• _TASK STATEMENT_: Please restate, word for word, each line from the one containing "--no-verify-jwt if needed" through the end of the entries below.
_ _ _ _ _ _ _
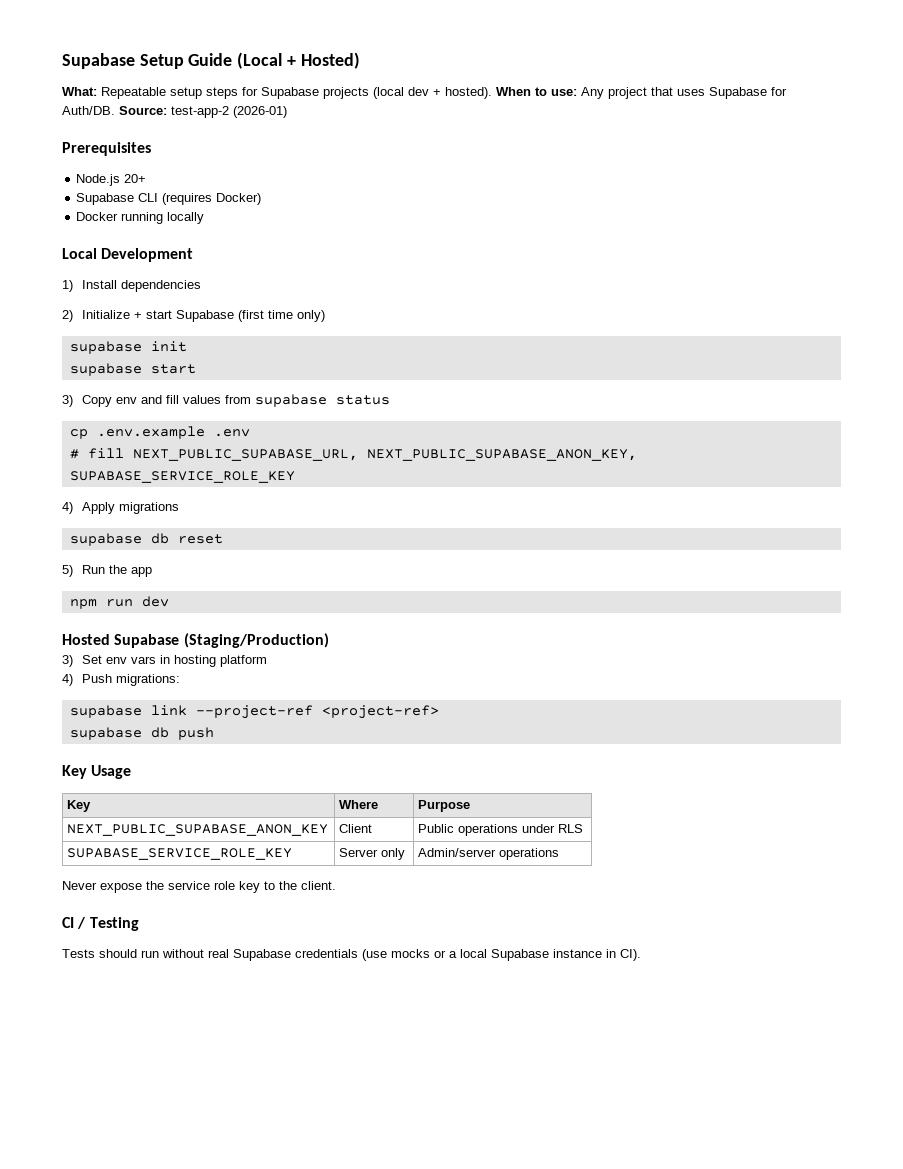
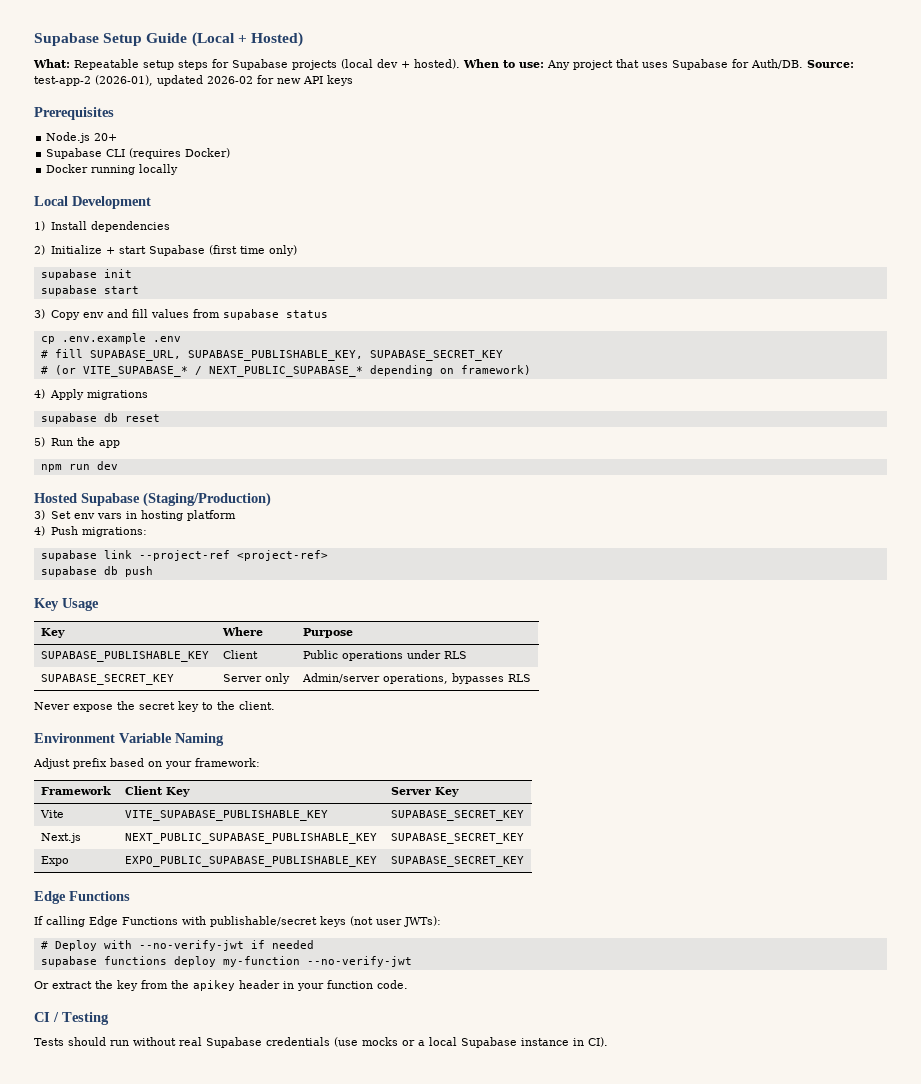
- Source: test-app-2 (2026-01)
+ Source: test-app-2 (2026-01), updated 2026-02 for new API keys
- # fill NEXT_PUBLIC_SUPABASE_URL, NEXT_PUBLIC_SUPABASE_ANON_KEY, SUPABASE_SERVICE_ROLE_KEY
+ # fill SUPABASE_URL, SUPABASE_PUBLISHABLE_KEY, SUPABASE_SECRET_KEY
+ # (or VITE_SUPABASE_* / NEXT_PUBLIC_SUPABASE_* depending on framework)
- NEXT_PUBLIC_SUPABASE_ANON_KEY | Client | Public operations under RLS
+ SUPABASE_PUBLISHABLE_KEY | Client | Public operations under RLS
- SUPABASE_SERVICE_ROLE_KEY | Server only | Admin/server operations
+ SUPABASE_SECRET_KEY | Server only | Admin/server operations, bypasses RLS
- Never expose the service role key to the client.
+ Never expose the secret key to the client.
+ Environment Variable Naming
+ Adjust prefix based on your framework:
+ Framework | Client Key | Server Key
+ Vite | VITE_SUPABASE_PUBLISHABLE_KEY | SUPABASE_SECRET_KEY
+ Next.js | NEXT_PUBLIC_SUPABASE_PUBLISHABLE_KEY | SUPABASE_SECRET_KEY
+ Expo | EXPO_PUBLIC_SUPABASE_PUBLISHABLE_KEY | SUPABASE_SECRET_KEY
+ Edge Functions
+ If calling Edge Functions with publishable/secret keys (not user JWTs):
+ # Deploy with --no-verify-jwt if needed
+ supabase functions deploy my-function --no-verify-jwt
+ Or extract the key from the apikey header in your function code.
_ _ _ _ _ _ _
• _OUTPUT OF THE TASK_:
+ # Deploy with --no-verify-jwt if needed
+ supabase functions deploy my-function --no-verify-jwt
+ Or extract the key from the apikey header in your function code.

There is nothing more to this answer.